"Shifting light, wind and water all give a landscape it's complexity and life. These transient elements contrast with the more solid structures such as earth and rock, but also compliment them. This duality is what fascinates me, and I find myself drawn to places where both elements interplay with one another.
Travelling to find isolated places, in search of the monumental and sublime. Places that one can lose themselves in, where nature dwarfs all other things. To capture the sensations that wash over oneself when away from people, where the atmosphere brings you to be present with great sharpness, yet also echoes of the vast timelines of nature. A rushing waterfall has a power and vividness of things happening just at that moment, but the longer one allows themselves to get lost in looking at the waters rushing, the more one taps into how over hundreds of years the forms of rock have been eked out. That there is a rhythm to these things, both ecstatic yet slow burning. These places that contain both structure and chaos help me to make sense of everything. Everything alters states, whether fast or slow. I find beauty in this transience.
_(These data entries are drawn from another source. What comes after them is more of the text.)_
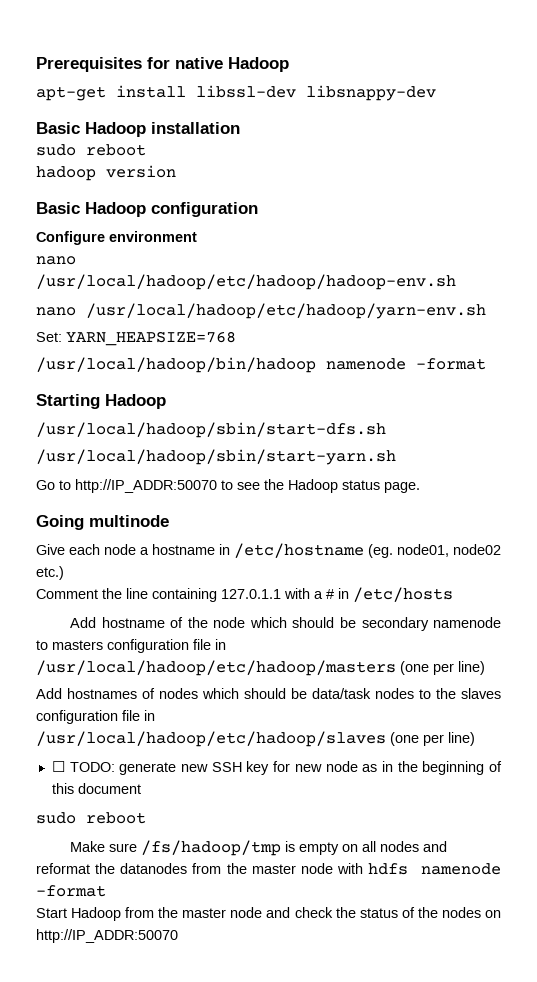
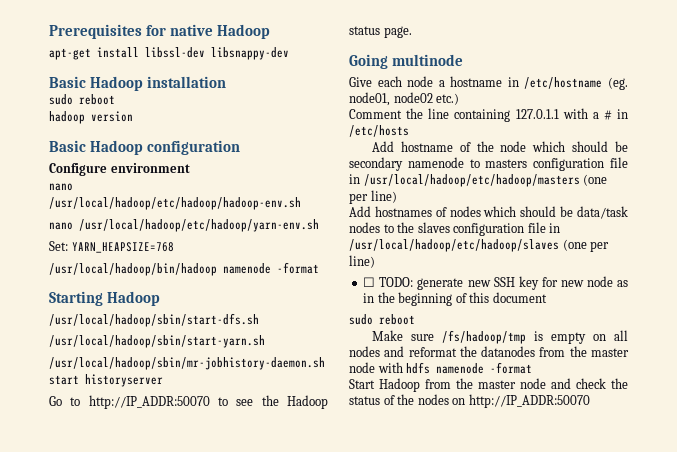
+ /usr/local/hadoop/sbin/mr-jobhistory-daemon.sh start historyserver

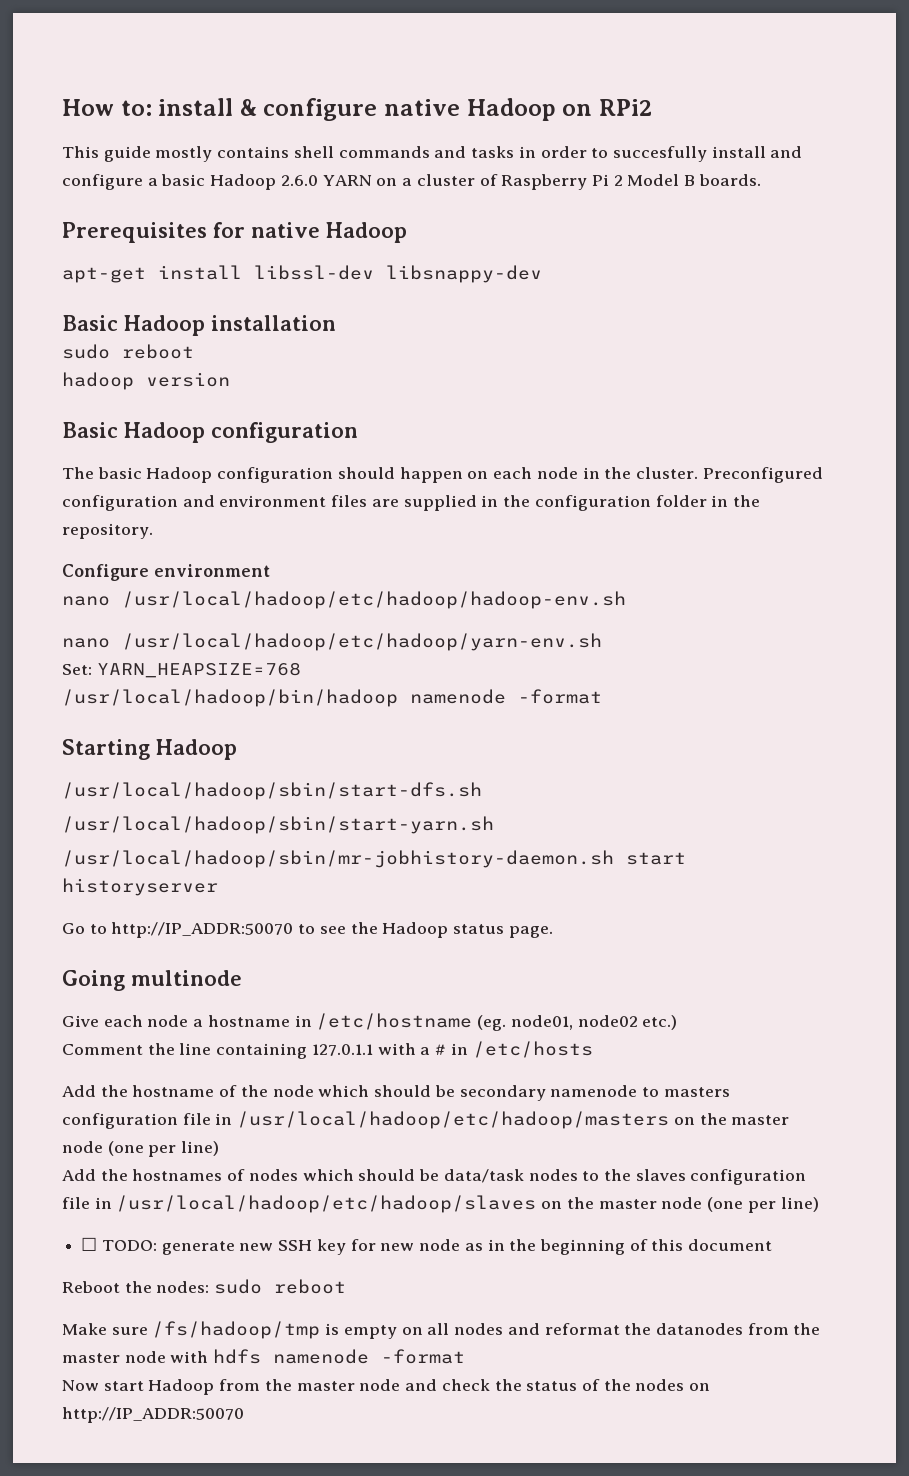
+ How to: install & configure native Hadoop on RPi2
+ This guide mostly contains shell commands and tasks in order to succesfully install and configure a basic Hadoop 2.6.0 YARN on a cluster of Raspberry Pi 2 Model B boards.
+ The basic Hadoop configuration should happen on each node in the cluster. Preconfigured configuration and environment files are supplied in the configuration folder in the repository.
- Add hostname of the node which should be secondary namenode to masters configuration file in /usr/local/hadoop/etc/hadoop/masters (one per line)
+ Add the hostname of the node which should be secondary namenode to masters configuration file in /usr/local/hadoop/etc/hadoop/masters on the master node (one per line)
- Add hostnames of nodes which should be data/task nodes to the slaves configuration file in /usr/local/hadoop/etc/hadoop/slaves (one per line)
+ Add the hostnames of nodes which should be data/task nodes to the slaves configuration file in /usr/local/hadoop/etc/hadoop/slaves on the master node (one per line)
  ☐ TODO: generate new SSH key for new node as in the beginning of this document
- sudo reboot
+ Reboot the nodes: sudo reboot
- Start Hadoop from the master node and check the status of the nodes on http://IP_ADDR:50070
+ Now start Hadoop from the master node and check the status of the nodes on http://IP_ADDR:50070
My process revolves around the act of observing. The intense focus instilled in observing an uncultivated landscape, interpreting it and marking it down, leads me to see qualities that aren’t apparent at first glance. Areas of haziness contrast with more solid forms, echoing the changeable aspects of the places that I try to capture. Materials are carefully chosen, and I personally stretch and prime all the canvas I work on with rabbit skin glue so that it may hold vast washes of ink, combining traditional eastern and western influences. Chinese ink paintings are a fundamental influence for me as they explore the more ephemeral qualities of landscapes as well as portraying nature. The ethos of Mono no Aware, a Japanese sensibility that things are all the more poignant and beautiful due to their transitory nature, is heavily called upon in my work. My practice is a combination of recording outside phenomena and an expression of internal experience, to describe the fleeting beauty found in nature."
Holly Walsh is an award winning visual artist, who graduated from the Crawford College of Art and Design in 2016. She has held several solo exhibitions, as well as take part in international artist residencies. Walsh has works in public and private collections.